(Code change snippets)

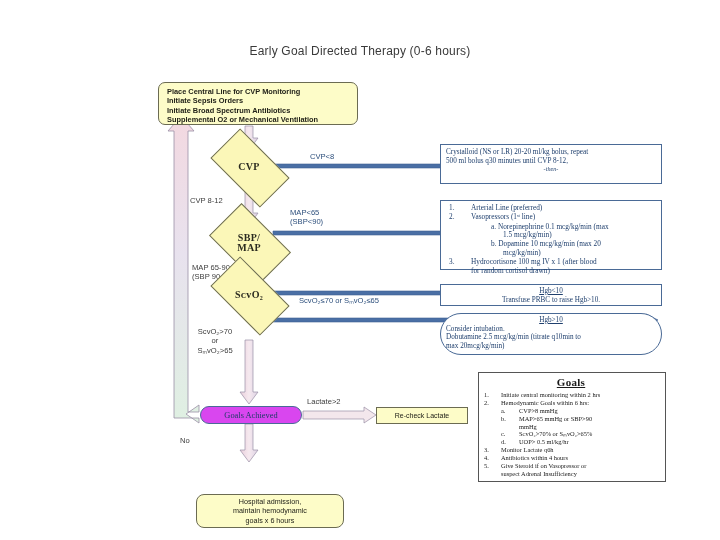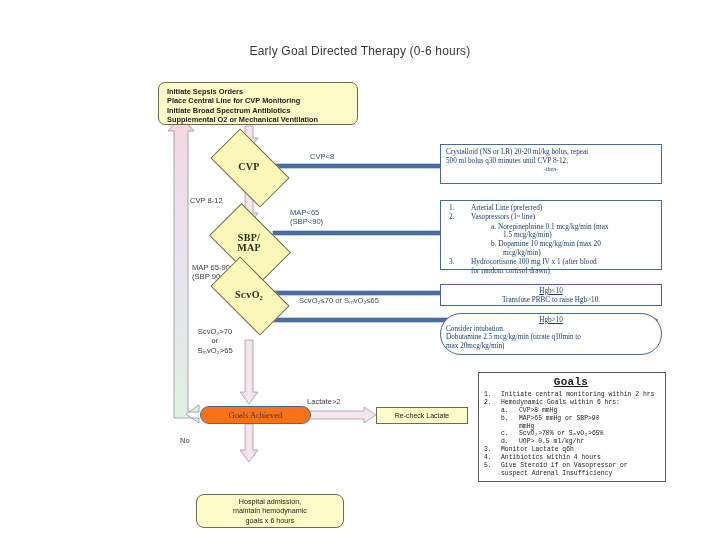--- a/index.html
+++ b/index.html
@@ -182,8 +182,8 @@
   <div class="title">Early Goal Directed Therapy (0-6 hours)</div>
 
   <div class="node yellowbox topbox">
+    <span class="ln">Place Central Line for CVP Monitoring</span>
     <span class="ln">Initiate Sepsis Orders</span>
-    <span class="ln">Place Central Line for CVP Monitoring</span>
     <span class="ln">Initiate Broad Spectrum Antibiotics</span>
     <span class="ln">Supplemental O2 or Mechanical Ventilation</span>
   </div>

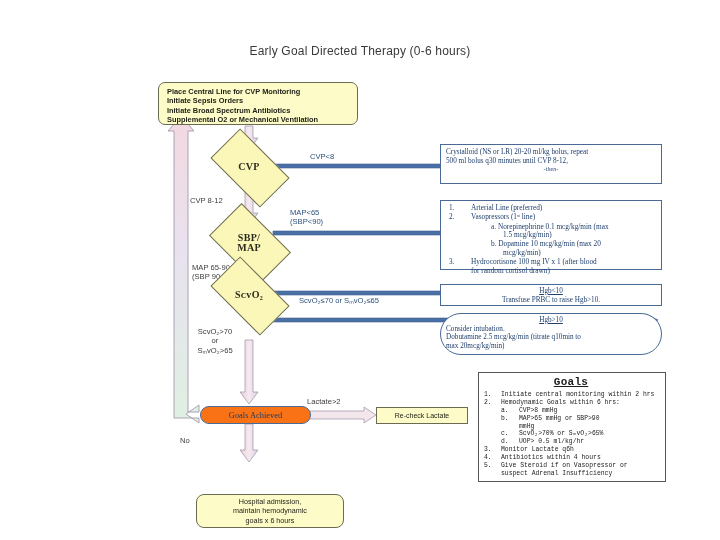--- a/index.html
+++ b/index.html
@@ -81,7 +81,7 @@
   .goals{
     position:absolute;left:478px;top:372px;width:188px;height:110px;
     background:#ffffff;border:1px solid #555;
-    font-family:Liberation Mono, monospace;font-size:6.4px;color:#1b1b1b;
+    font-family:Liberation Serif, serif;font-size:6.4px;color:#1b1b1b;
     line-height:1.2;padding:2px 4px 0 2px;box-sizing:border-box;
   }
   .goals .gtitle{

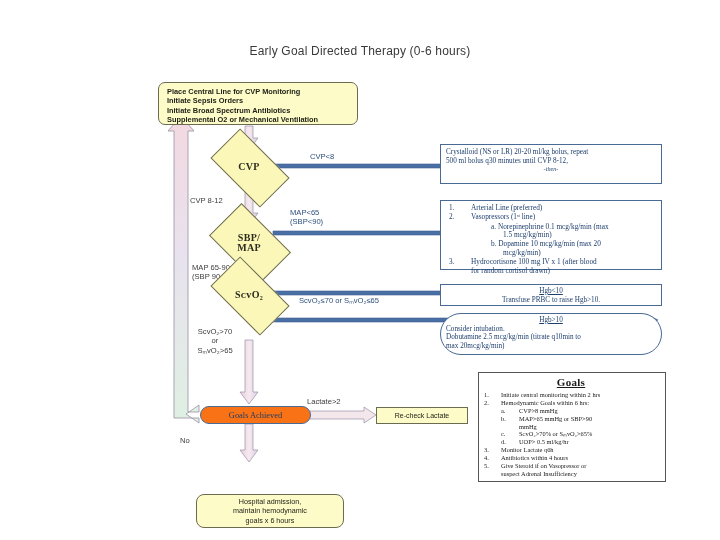--- a/index.html
+++ b/index.html
@@ -96,8 +96,8 @@
 
   
   .achieved{
-    position:absolute;left:200px;top:406px;width:111px;height:18px;
-    background:#f97316;border:1px solid #4a6a96;border-radius:9px;
+    position:absolute;left:200px;top:406px;width:102px;height:18px;
+    background:#d946ef;border:1px solid #4a6a96;border-radius:9px;
     display:flex;align-items:center;justify-content:center;
     font-family:"Liberation Serif",serif;font-size:8.4px;color:#1d3c66;
     box-sizing:border-box;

What the exercise asks:
Return the opening line of the data above and every line after it up to and including the line that holds "position:absolute;left:478px;top:372px;width:188px;height:110px;"; pictures stay out.

Response:
--- a/index.html
+++ b/index.html
@@ -182,8 +182,8 @@
   <div class="title">Early Goal Directed Therapy (0-6 hours)</div>
 
   <div class="node yellowbox topbox">
+    <span class="ln">Place Central Line for CVP Monitoring</span>
     <span class="ln">Initiate Sepsis Orders</span>
-    <span class="ln">Place Central Line for CVP Monitoring</span>
     <span class="ln">Initiate Broad Spectrum Antibiotics</span>
     <span class="ln">Supplemental O2 or Mechanical Ventilation</span>
   </div>

--- a/index.html
+++ b/index.html
@@ -81,7 +81,7 @@
   .goals{
     position:absolute;left:478px;top:372px;width:188px;height:110px;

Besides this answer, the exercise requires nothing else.